**WHAT IS NEEDED:** Please state how many lines in the records that follow include "gauge", with no other output.

=== EXTRACTED RECORDS ===

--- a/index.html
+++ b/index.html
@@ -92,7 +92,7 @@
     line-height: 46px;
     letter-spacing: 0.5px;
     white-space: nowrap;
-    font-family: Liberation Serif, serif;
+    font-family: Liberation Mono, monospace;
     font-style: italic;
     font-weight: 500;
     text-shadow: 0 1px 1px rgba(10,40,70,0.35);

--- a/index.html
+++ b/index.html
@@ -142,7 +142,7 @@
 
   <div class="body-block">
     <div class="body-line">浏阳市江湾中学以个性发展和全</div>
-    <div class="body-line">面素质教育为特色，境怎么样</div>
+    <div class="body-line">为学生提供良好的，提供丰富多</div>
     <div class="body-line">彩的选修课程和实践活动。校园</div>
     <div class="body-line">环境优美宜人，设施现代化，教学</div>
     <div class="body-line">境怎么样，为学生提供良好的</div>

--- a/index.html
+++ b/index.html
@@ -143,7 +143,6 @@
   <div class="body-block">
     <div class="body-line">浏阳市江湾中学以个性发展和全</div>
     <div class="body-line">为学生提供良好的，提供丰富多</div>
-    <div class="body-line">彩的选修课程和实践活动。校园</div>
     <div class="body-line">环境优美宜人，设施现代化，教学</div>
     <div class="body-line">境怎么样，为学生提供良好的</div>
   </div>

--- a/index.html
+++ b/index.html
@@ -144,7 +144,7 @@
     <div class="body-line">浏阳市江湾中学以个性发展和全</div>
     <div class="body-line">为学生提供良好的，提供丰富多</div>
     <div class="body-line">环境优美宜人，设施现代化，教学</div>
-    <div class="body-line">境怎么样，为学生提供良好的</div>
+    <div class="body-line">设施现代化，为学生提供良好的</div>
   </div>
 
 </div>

===
=== EXTRACTED RECORDS ===

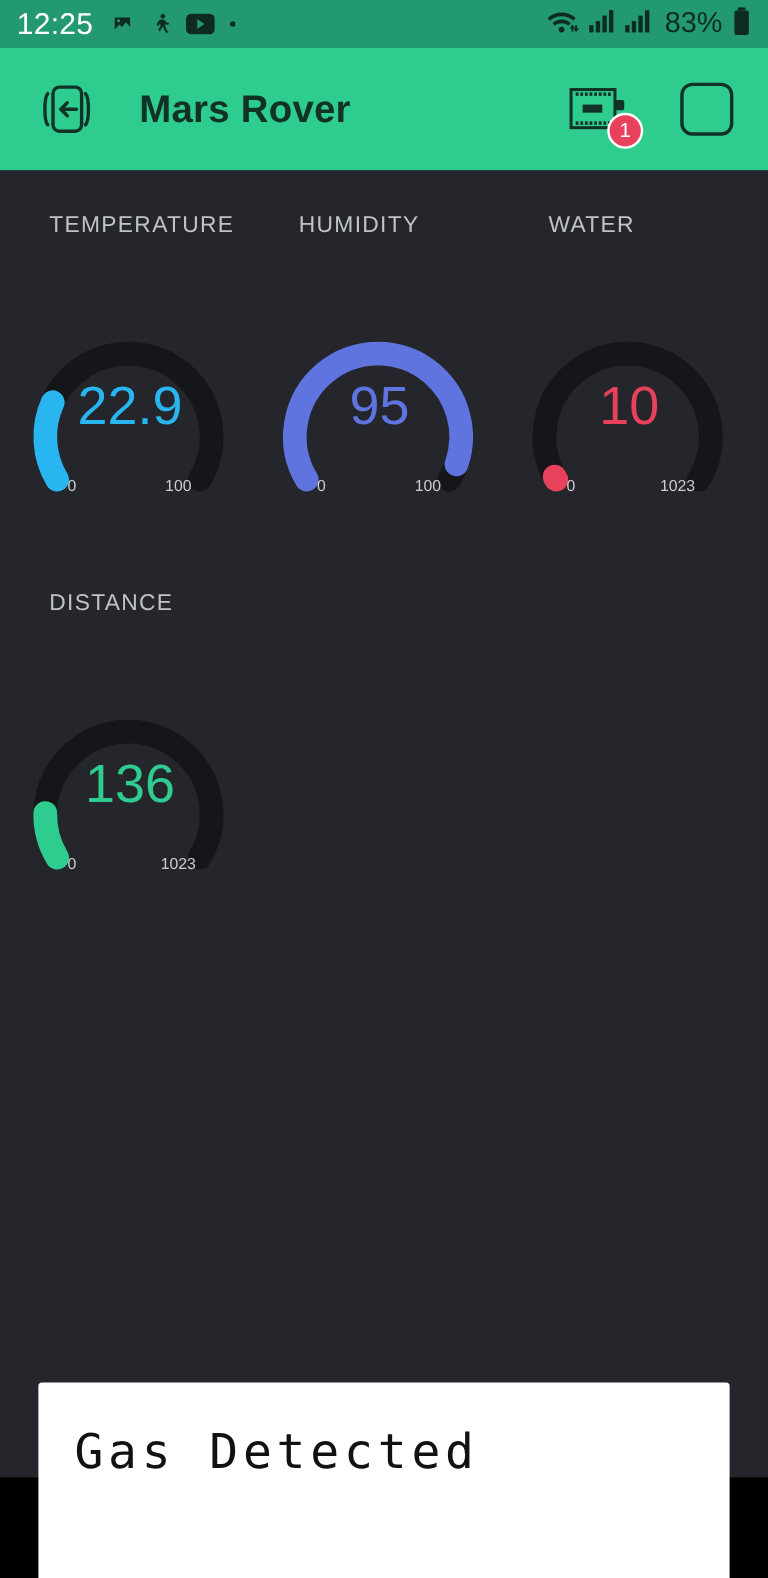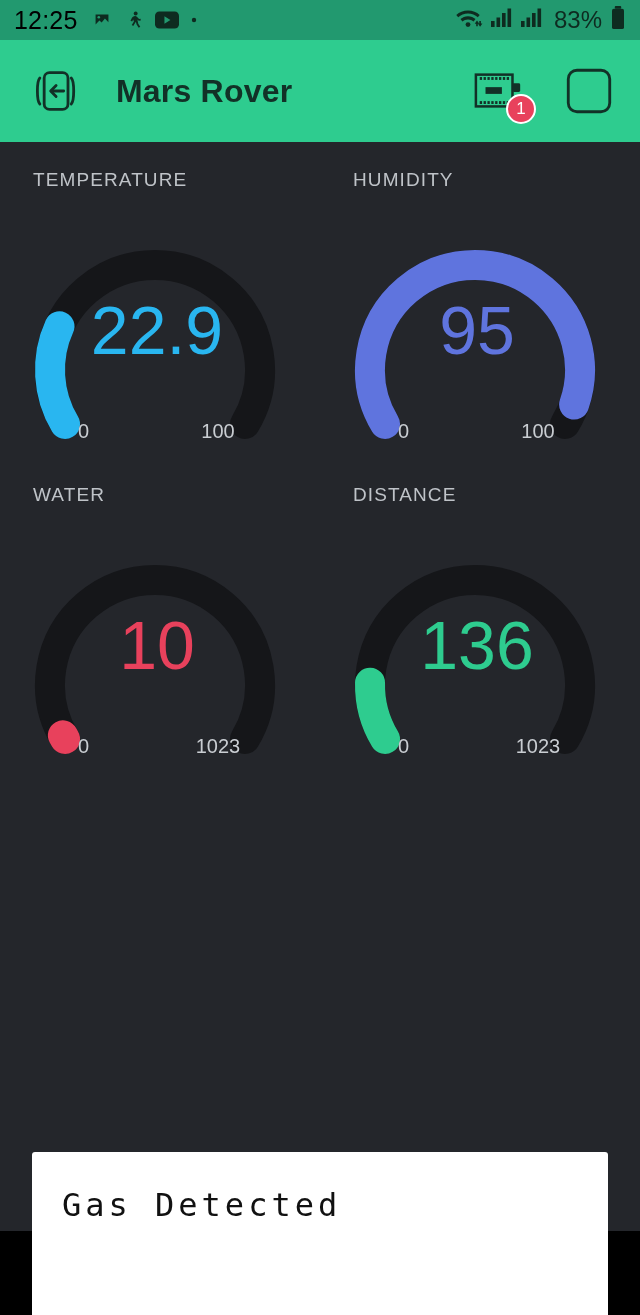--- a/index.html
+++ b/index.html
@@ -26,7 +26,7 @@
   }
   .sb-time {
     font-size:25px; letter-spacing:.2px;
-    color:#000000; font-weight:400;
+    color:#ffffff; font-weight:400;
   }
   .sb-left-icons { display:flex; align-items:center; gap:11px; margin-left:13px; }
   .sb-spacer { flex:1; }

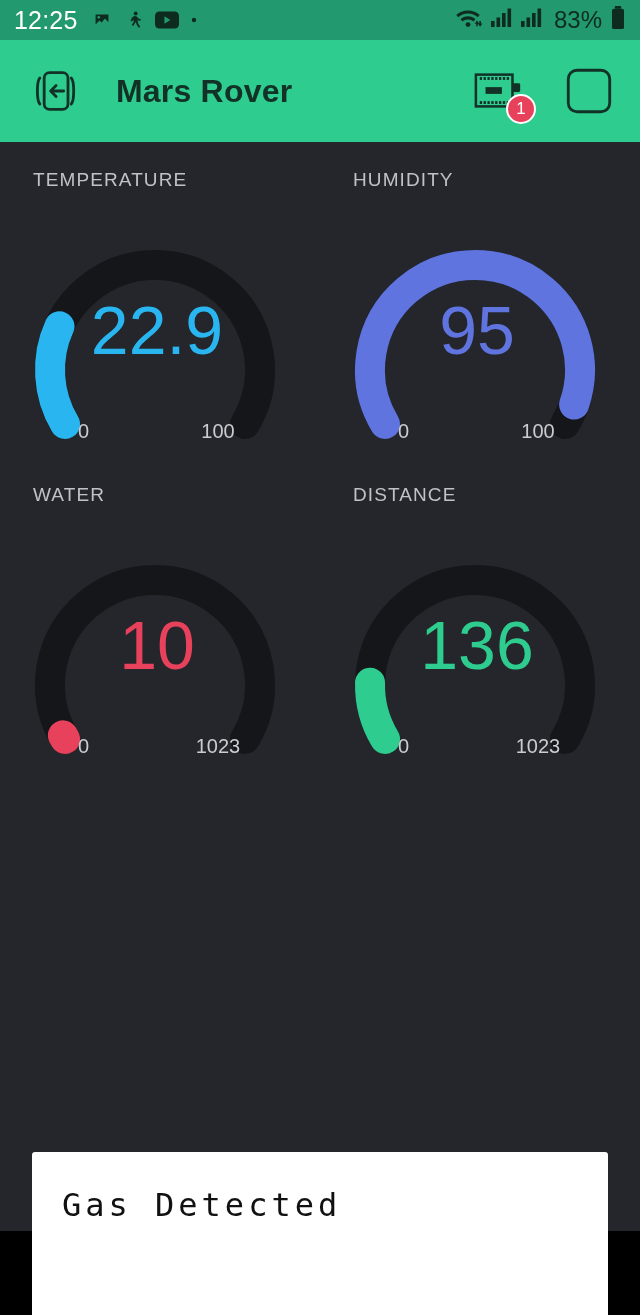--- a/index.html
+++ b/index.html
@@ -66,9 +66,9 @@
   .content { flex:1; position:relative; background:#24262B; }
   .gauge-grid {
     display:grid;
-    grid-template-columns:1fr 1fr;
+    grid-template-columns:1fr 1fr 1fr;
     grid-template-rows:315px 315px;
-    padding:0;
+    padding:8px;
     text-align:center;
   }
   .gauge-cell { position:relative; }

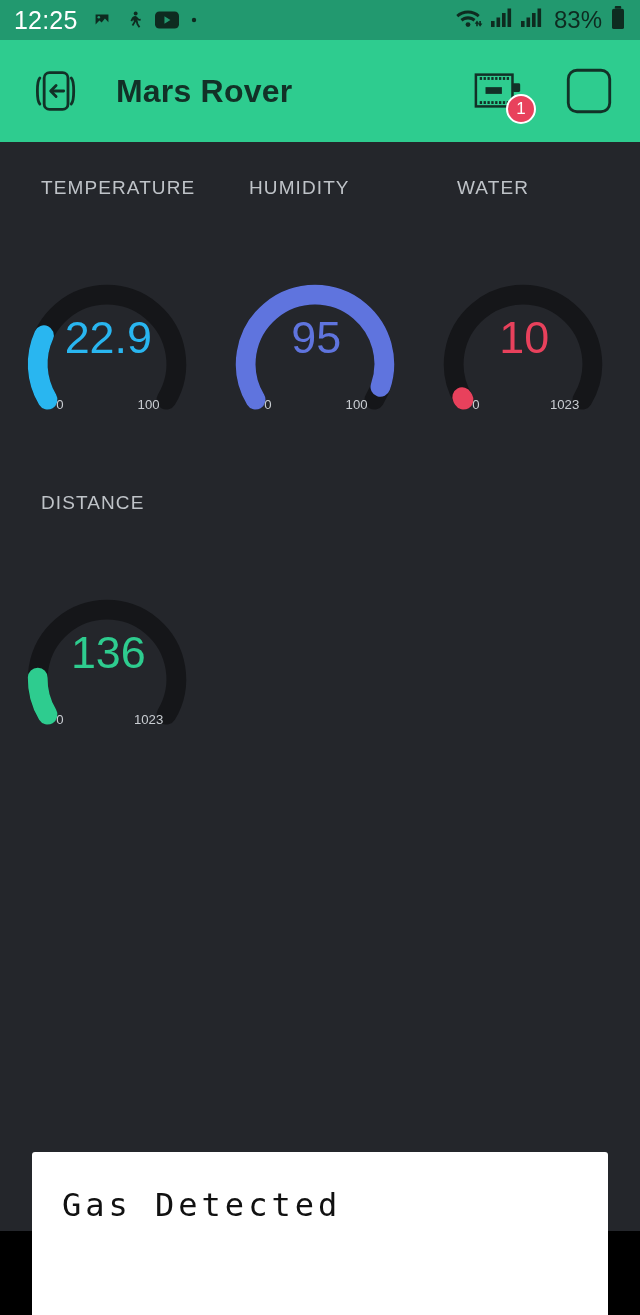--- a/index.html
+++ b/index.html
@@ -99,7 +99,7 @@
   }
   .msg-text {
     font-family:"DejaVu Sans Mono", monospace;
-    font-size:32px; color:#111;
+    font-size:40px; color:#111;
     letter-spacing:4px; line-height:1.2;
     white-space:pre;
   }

===

**ANSWER TO THIS EXERCISE:** 2